▶ **Problem requirements**
For every line of the records below that holds "preventing", add one. Give only the final total.

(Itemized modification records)

------------------------

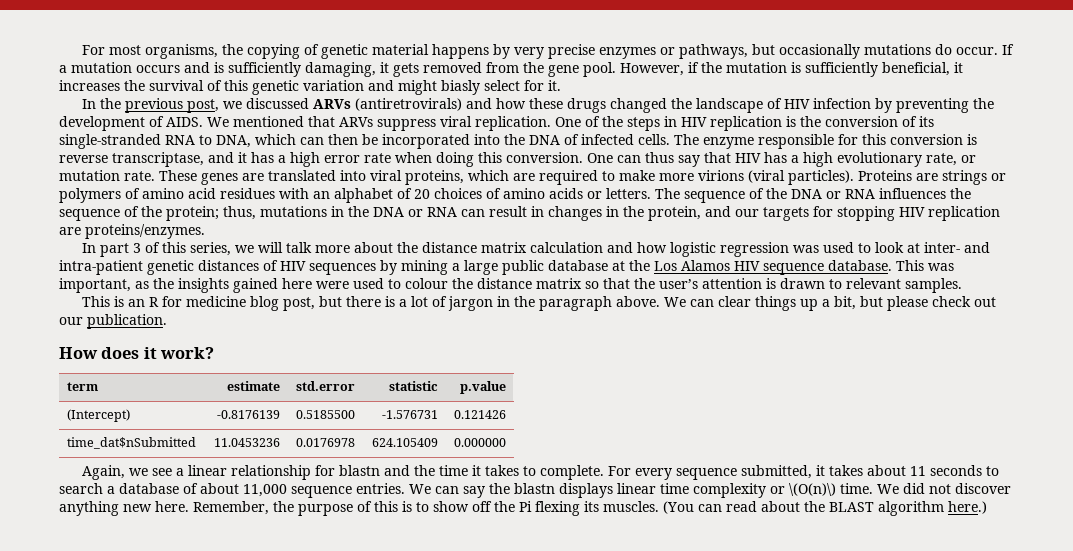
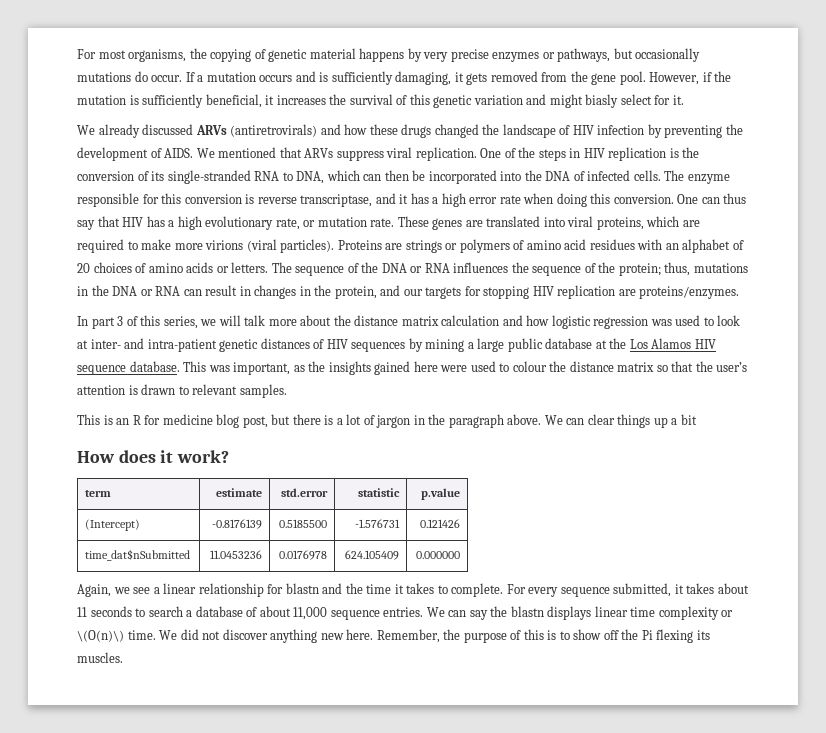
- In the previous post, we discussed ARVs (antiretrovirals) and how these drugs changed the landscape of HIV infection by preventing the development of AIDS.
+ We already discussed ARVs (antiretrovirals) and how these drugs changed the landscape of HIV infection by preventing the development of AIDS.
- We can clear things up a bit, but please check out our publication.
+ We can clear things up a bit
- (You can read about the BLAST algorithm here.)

------------------------

▶ **Solution to this task**
2